Welcome to the New Era of Katy Perry (Same as the Old Era)

By Kayleigh Donaldson | Celebrity | September 2, 2020 |

By Kayleigh Donaldson | Celebrity | September 2, 2020 |


Katy Perry Getty 1.jpg

Katy Perry dropped her new album last month. Smile, her sixth full-length release since her 2001 Christian pop debut, was described by the singer as about finding ‘that light at the end of the tunnel’ during dark times. Its songs were inspired by darker times in Perry’s life, including her brief split from now-fiancé Orlando Bloom and her struggles with depression. After a big commercial downturn with her previous album and a cycle of singles that failed to chart, Smile is being sold as a new era for Perry’s career, somewhere between a back to basics and a maturing of her sound and themes. This is the real Katy Perry, not like that time she promised her last album would reveal the true her. The critical response so far has been mixed to tepid. While I would argue that the overall album is better than her previous effort, it doesn’t work much as a radical reinvention of Perry’s persona or as an emotionally charged peek behind the curtain into her real life.



Perry’s last album Witness was hyped as her most grounded and politically driven work. She talked a lot about emotional openness and wanting to herald a new era of ‘purposeful pop.’ The crowning jewel of this promotional cycle was a four-day YouTube live stream called Katy Perry Live: Witness World Wide. An assembly line of celebrity guests, from Jesse Tyler Ferguson to James Corden to Caitlyn Jenner, turned up for fun, games, Bill Maher-style political roundtables, and moments of emotional catharsis that became increasingly tough to watch. Perry even underwent some therapy with psychologist Siri Sat Nam Singh, host of the Viceland series The Therapist, which included some undeniably raw confessions about her depression, suicidal ideation, and the messiness of her divorce from Russell Brand. The event was intended to show the ‘real Katy’, a peek behind the pastel curtain into her true self that would be the driving force of her latest creative endeavor. The result was far stranger and more pitiful than that, with Perry seemingly confusing a lack of filter with profundity. Watching it back now is both a slog and an experience that feels entirely invasive. That it was all in service of an album promotion feels queasy.



Witness ended up being a conceptual muddle, one with some solid tunes but not much in terms of Perry’s promised progressive verve. It’s hard to take that noble objective seriously when you follow up your declaration of intent ‘Chained to the Rhythm’ with an oddly gross sex song full of food metaphors, complete with a video so scary that David Cronenberg would have told her to calm down with the body horror. She even attempted to get one over Taylor Swift by reigniting their deeply one-sided feud (on Swift’s part) with her own diss track, but ‘Swish Swish’ seriously lacked the PR glow of ‘Bad Blood’, even though neither of them are good songs. The album was incoherent, but more importantly, it lacked the kind of killer hooks and bouncy earworms that Perry made her name on. It wasn’t what people wanted from Perry. Witness ended up selling fewer than a million copies worldwide. By comparison, her prior album Prism sold about five million.

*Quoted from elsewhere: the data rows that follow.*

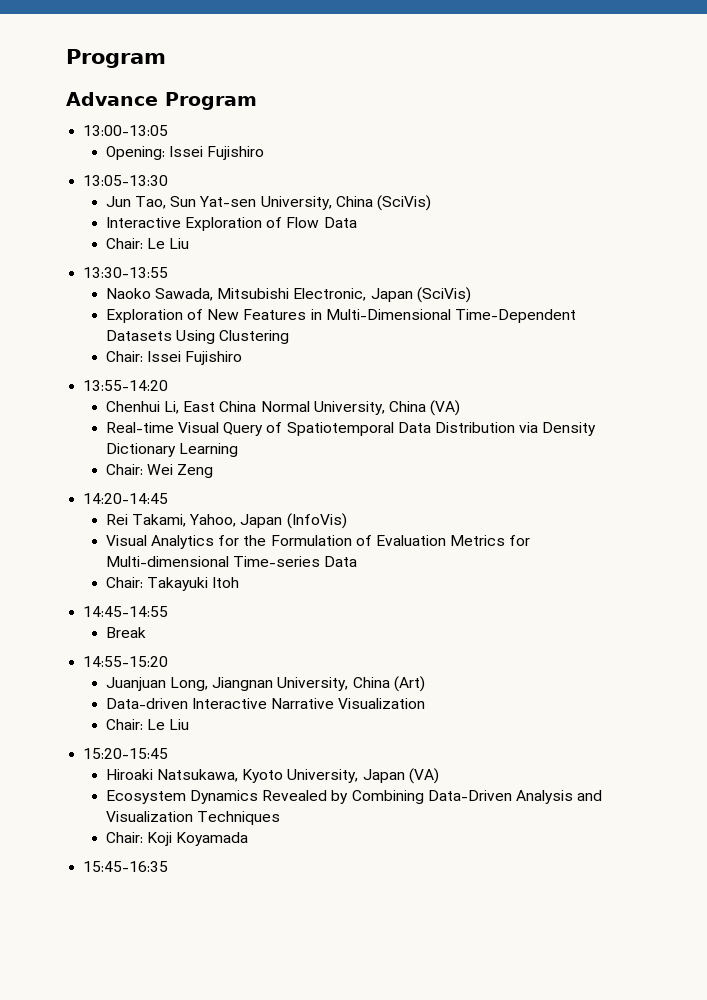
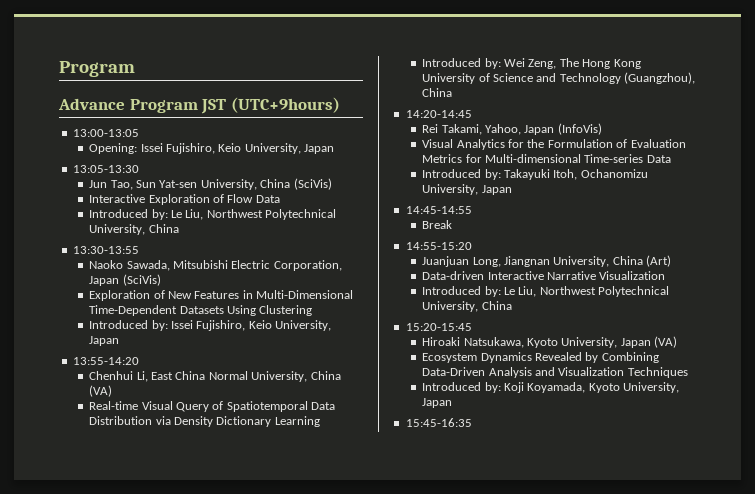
- Advance Program
+ Advance Program JST (UTC+9hours)
- Opening: Issei Fujishiro
+ Opening: Issei Fujishiro, Keio University, Japan
  Interactive Exploration of Flow Data
- Chair: Le Liu
+ Introduced by: Le Liu, Northwest Polytechnical University, China
- Naoko Sawada, Mitsubishi Electronic, Japan (SciVis)
+ Naoko Sawada, Mitsubishi Electric Corporation, Japan (SciVis)
- Chair: Issei Fujishiro
+ Introduced by: Issei Fujishiro, Keio University, Japan
- Chair: Wei Zeng
+ Introduced by: Wei Zeng, The Hong Kong University of Science and Technology (Guangzhou), China
- Chair: Takayuki Itoh
+ Introduced by: Takayuki Itoh, Ochanomizu University, Japan
  Data-driven Interactive Narrative Visualization
- Chair: Le Liu
+ Introduced by: Le Liu, Northwest Polytechnical University, China
- Chair: Koji Koyamada
+ Introduced by: Koji Koyamada, Kyoto University, Japan

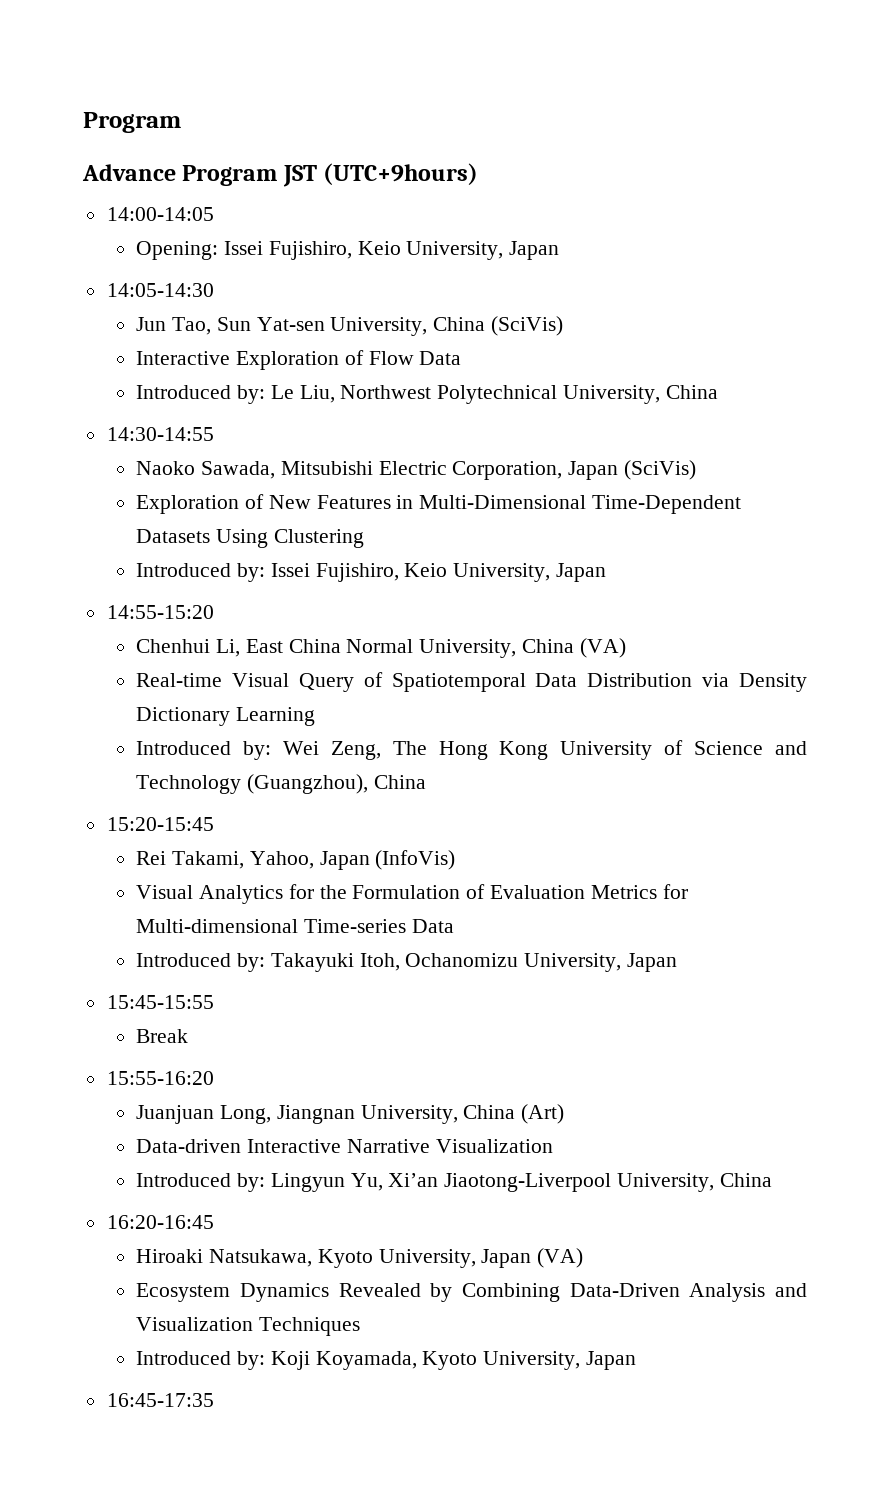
- 13:00-13:05
+ 14:00-14:05
- 13:05-13:30
+ 14:05-14:30
- 13:30-13:55
+ 14:30-14:55
- 13:55-14:20
+ 14:55-15:20
- 14:20-14:45
+ 15:20-15:45
- 14:45-14:55
+ 15:45-15:55
- 14:55-15:20
+ 15:55-16:20
  Data-driven Interactive Narrative Visualization
- Introduced by: Le Liu, Northwest Polytechnical University, China
- 15:20-15:45
+ Introduced by: Lingyun Yu, Xi’an Jiaotong-Liverpool University, China
+ 16:20-16:45
- 15:45-16:35
+ 16:45-17:35

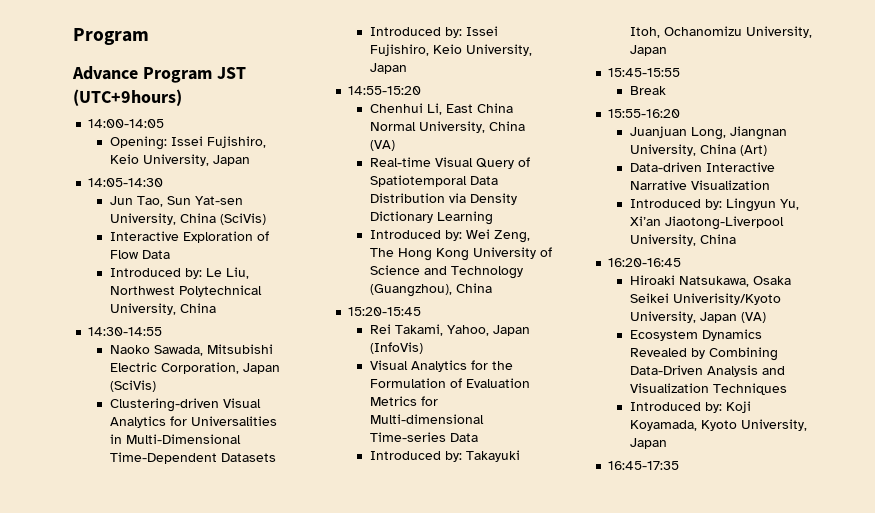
- Exploration of New Features in Multi-Dimensional Time-Dependent Datasets Using Clustering
+ Clustering-driven Visual Analytics for Universalities in Multi-Dimensional Time-Dependent Datasets
- Hiroaki Natsukawa, Kyoto University, Japan (VA)
+ Hiroaki Natsukawa, Osaka Seikei Univerisity/Kyoto University, Japan (VA)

Perry still commands a fierce fanbase but following Witness her star seemed dimmer than ever. It was an album that exposed the weakness of a long-term creative strategy based on candyfloss levels of fluff. She offered fans the ‘real’ her, but it didn’t seem any less manufactured than her whipped cream bra-guns. Her music relies on vague, universally appealing platitudes and that is tough to translate to the achingly personal. By the end of the album, you can’t help but wonder if Perry and her team thought ‘authenticity’ and ‘pop music’ were incompatible.

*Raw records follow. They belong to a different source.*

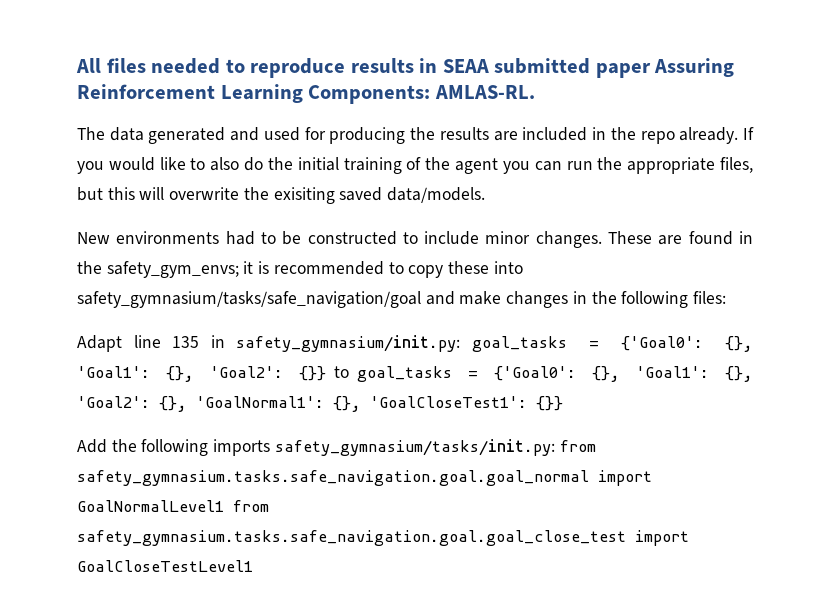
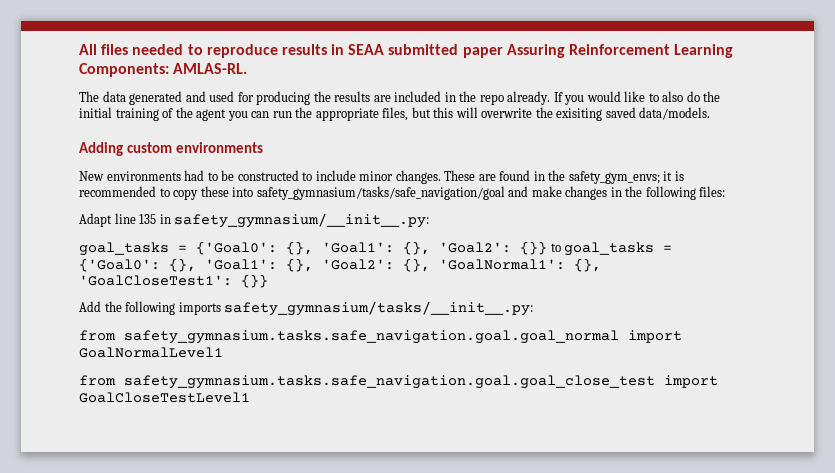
+ Adding custom environments
- Adapt line 135 in safety_gymnasium/init.py: goal_tasks = {'Goal0': {}, 'Goal1': {}, 'Goal2': {}} to goal_tasks = {'Goal0': {}, 'Goal1': {}, 'Goal2': {}, 'GoalNormal1': {}, 'GoalCloseTest1': {}}
+ Adapt line 135 in safety_gymnasium/__init__.py:
+ goal_tasks = {'Goal0': {}, 'Goal1': {}, 'Goal2': {}} to goal_tasks = {'Goal0': {}, 'Goal1': {}, 'Goal2': {}, 'GoalNormal1': {}, 'GoalCloseTest1': {}}
- Add the following imports safety_gymnasium/tasks/init.py: from safety_gymnasium.tasks.safe_navigation.goal.goal_normal import GoalNormalLevel1 from safety_gymnasium.tasks.safe_navigation.goal.goal_close_test import GoalCloseTestLevel1
+ Add the following imports safety_gymnasium/tasks/__init__.py:
+ from safety_gymnasium.tasks.safe_navigation.goal.goal_normal import GoalNormalLevel1
+ from safety_gymnasium.tasks.safe_navigation.goal.goal_close_test import GoalCloseTestLevel1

Pop music superstardom is now, more than ever, commanded by distinct identities, even when the music itself doesn’t carry the same uniqueness as its artist. Even as she tried to evolve from perfect princess with a guitar to vengeful badass to introspective cottagecore artiste, Taylor Swift remained very much Taylor Swift (registered trademark.) Lady Gaga’s Artpop and Joanne eras didn’t explode as she had hoped for but that dramatic veering between avant-garde weirdness and homegrown Italian girl with a piano still held resonance with critics and fans alike (especially when it came with an Oscar and a few Tony Bennett deep cuts.) With Katy Perry, that distinctness she had during her bubblegum gaucheness period feels diluted beyond recognition. Now she’s an ethereal mother and wife-to-be but she’s also a damn fine broad on a Harley but she’s also walking with children in nature through the daisies. A lot of pop musicians can get away without an album of hit after hit but I’m not sure Perry can.

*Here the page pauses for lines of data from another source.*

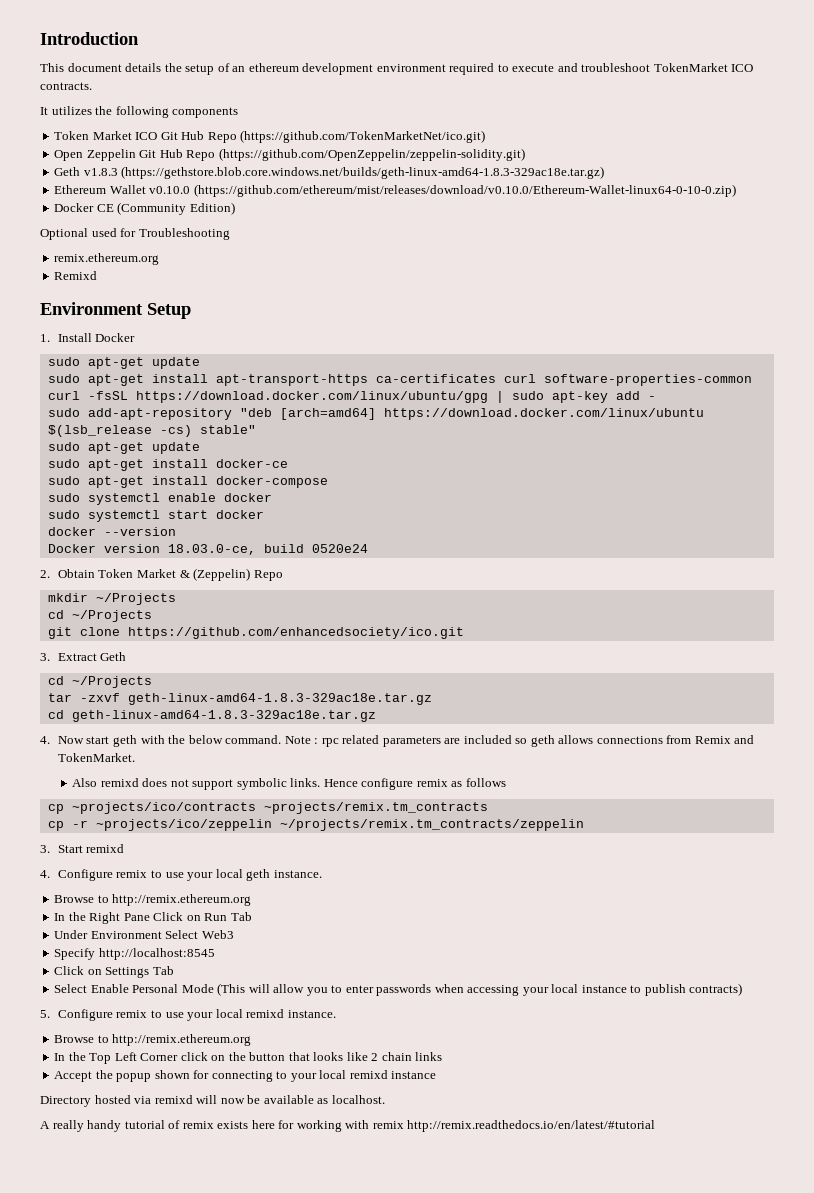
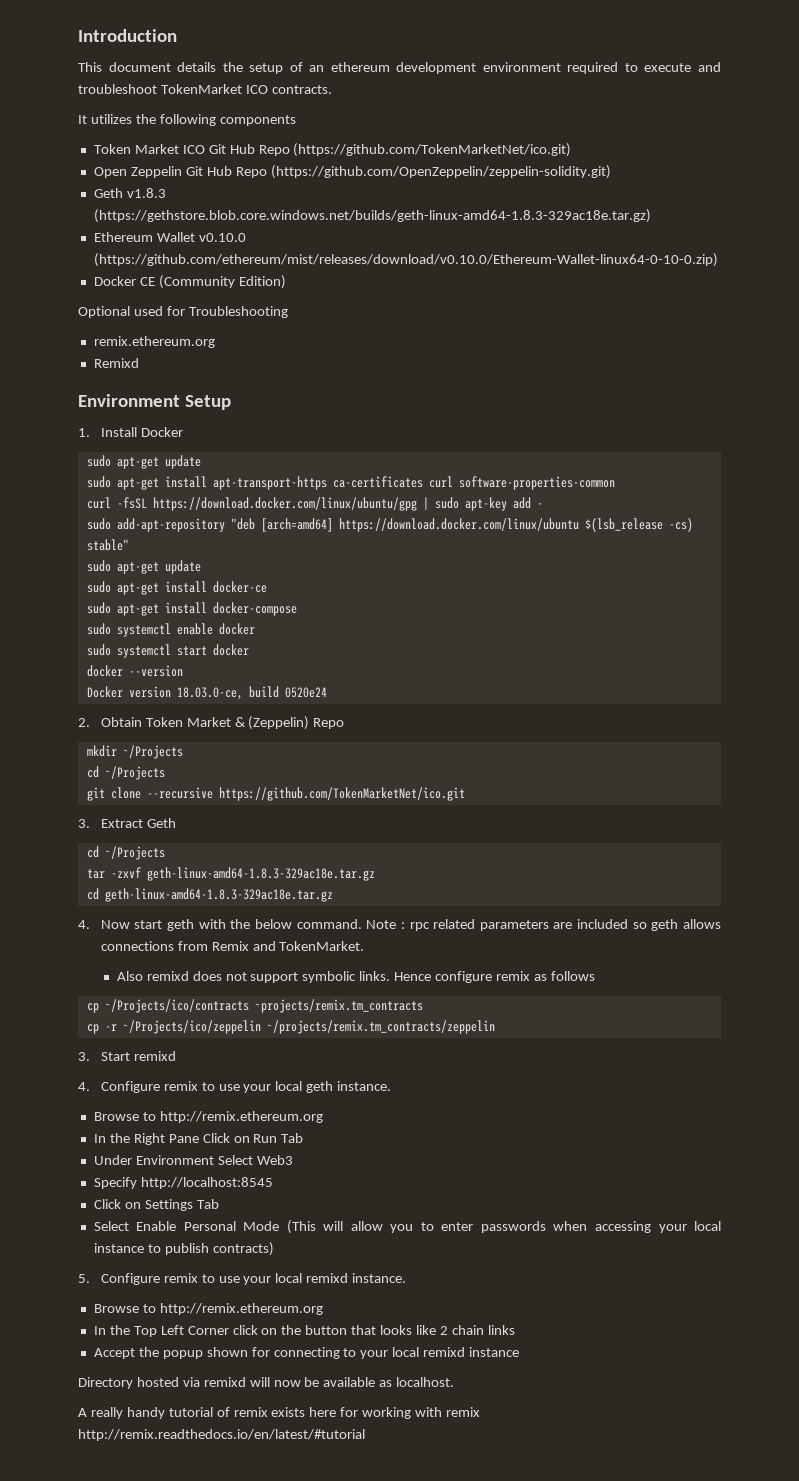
- git clone https://github.com/enhancedsociety/ico.git
+ git clone --recursive https://github.com/TokenMarketNet/ico.git
- cp ~projects/ico/contracts ~projects/remix.tm_contracts
+ cp ~/Projects/ico/contracts ~projects/remix.tm_contracts
- cp -r ~projects/ico/zeppelin ~/projects/remix.tm_contracts/zeppelin
+ cp -r ~/Projects/ico/zeppelin ~/projects/remix.tm_contracts/zeppelin

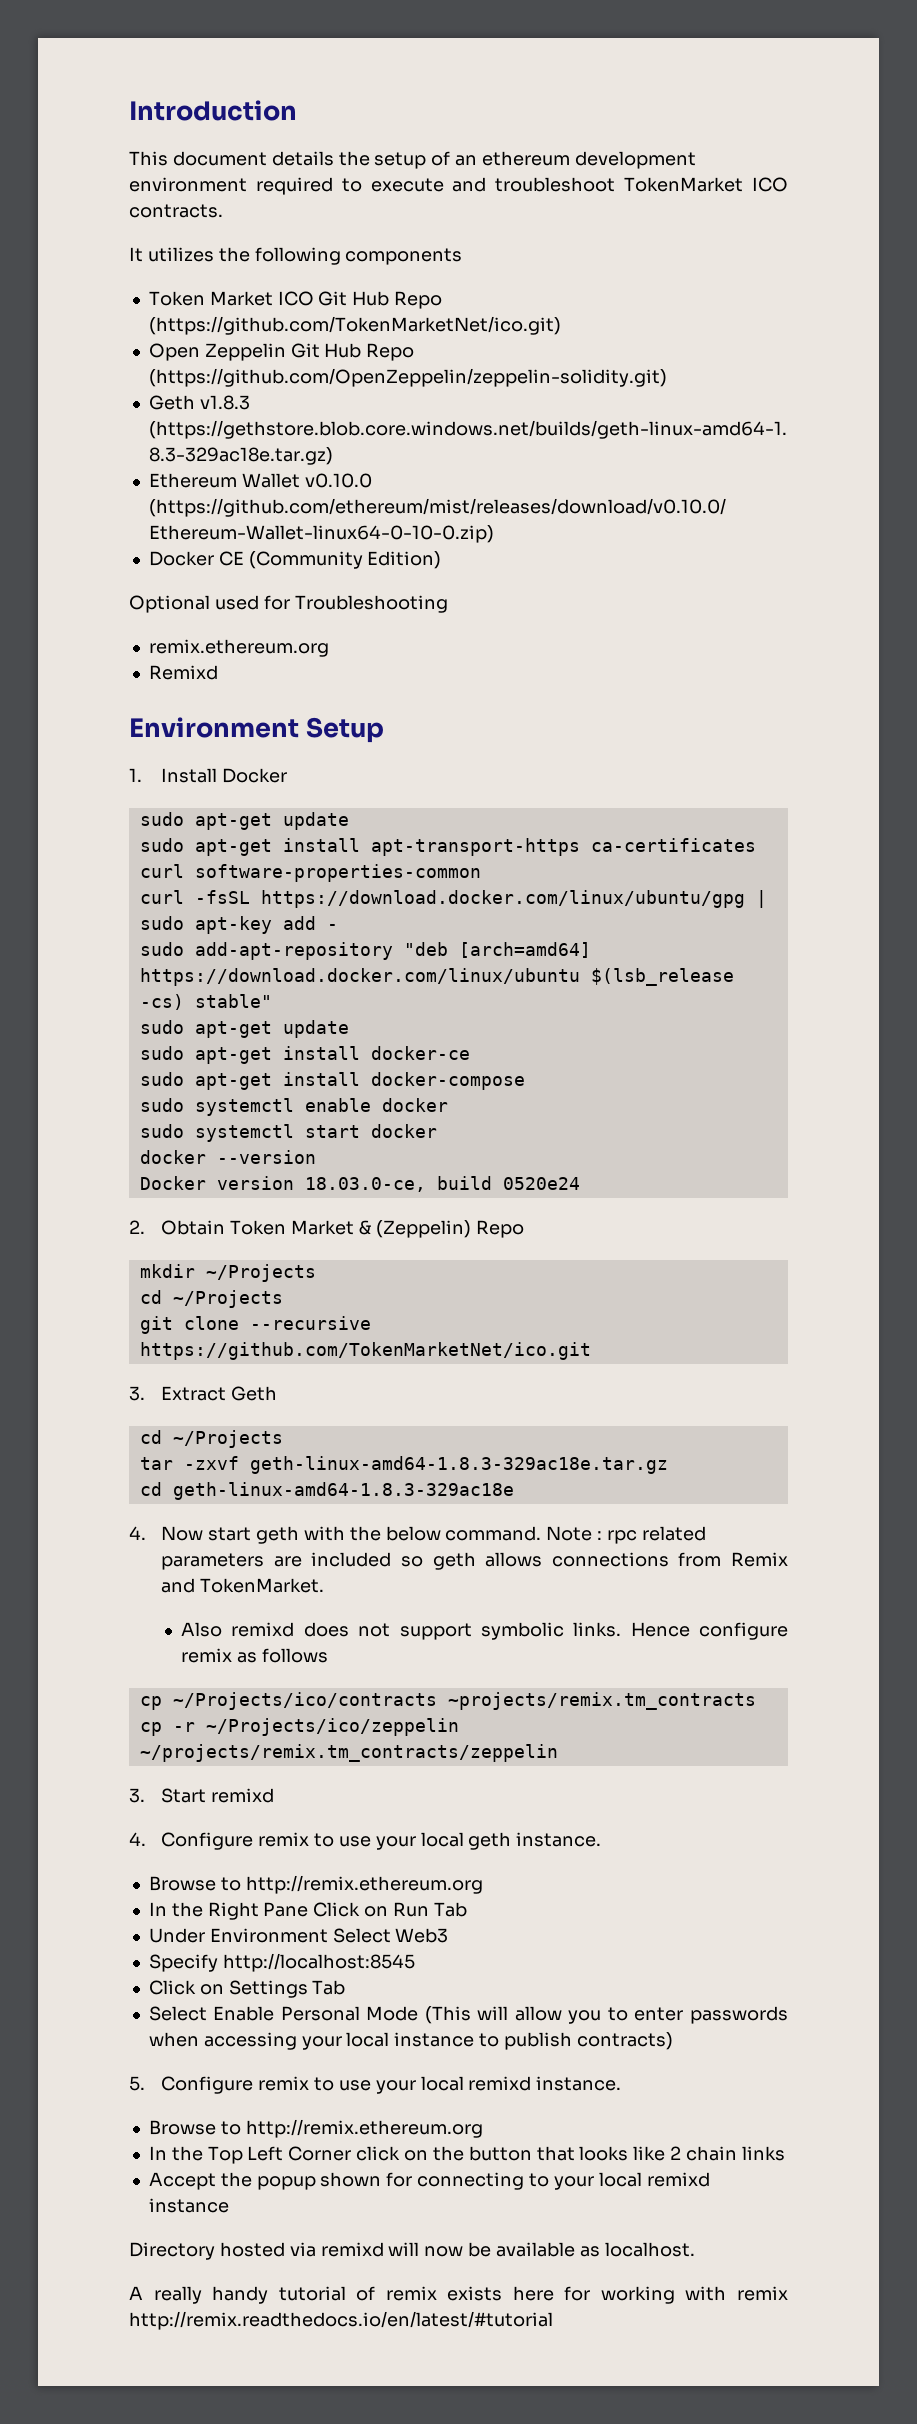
- cd geth-linux-amd64-1.8.3-329ac18e.tar.gz
+ cd geth-linux-amd64-1.8.3-329ac18e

Perry already feels like a relic of another time. One of the things that differentiated her from her competition, aside from her eye-bleeding technicolor Willy Wonka-style frenzy, was her willingness to veer into vulgarity. She never got as outright weird as Lady Gaga, but she still took some barmy turns that giddily stomped over notions of good taste. Consider the video for ‘Birthday’, where she donned heavy prosthetics to play a number of characters, including a lap-dancing elderly woman and a deeply disturbed children’s party clown. Katy Perry is tacky, sometimes in the best way possible. In that video, Perry also disguised herself as an MC at a boy’s bar mitzvah, a move that was, at best, deeply culturally insensitive and, at worst, full-on Jewface. This shocked many, but was disappointingly unsurprising, as another key feature of Perry’s persona is endless cultural appropriation. It was repeatedly condemned at the time by many, and with the harsh light of hindsight, it feels more cringe-inducing than ever because she simply wouldn’t stop doing it until she ‘got real.’ Even then, that’s questionable (remember that SNL performance with Migos? Yikes.)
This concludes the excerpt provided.